Source records below:
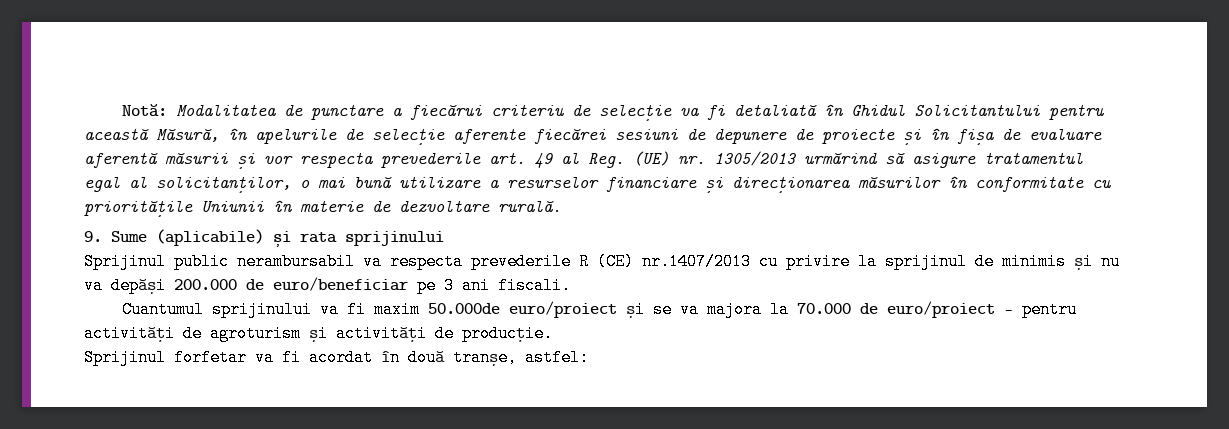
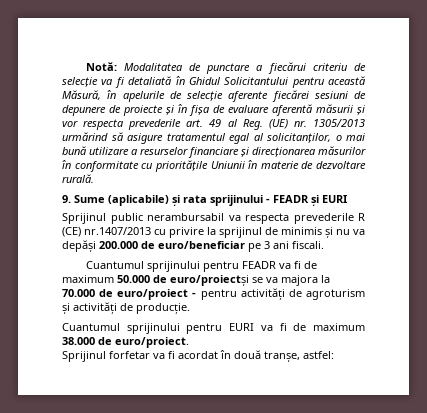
- 9. Sume (aplicabile) și rata sprijinului
+ 9. Sume (aplicabile) și rata sprijinului - FEADR și EURI
- Cuantumul sprijinului va fi maxim 50.000de euro/proiect și se va majora la 70.000 de euro/proiect - pentru activități de agroturism și activități de producție.
+ Cuantumul sprijinului pentru FEADR va fi de maximum 50.000 de euro/proiectși se va majora la 70.000 de euro/proiect - pentru activități de agroturism și activități de producție.
+ Cuantumul sprijinului pentru EURI va fi de maximum 38.000 de euro/proiect.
End of Source records.
### Problem description
Whenever a line of the data includes the word "producție", show that line in full.

### Response to this exercise
- Cuantumul sprijinului va fi maxim 50.000de euro/proiect și se va majora la 70.000 de euro/proiect - pentru activități de agroturism și activități de producție.
+ Cuantumul sprijinului pentru FEADR va fi de maximum 50.000 de euro/proiectși se va majora la 70.000 de euro/proiect - pentru activități de agroturism și activități de producție.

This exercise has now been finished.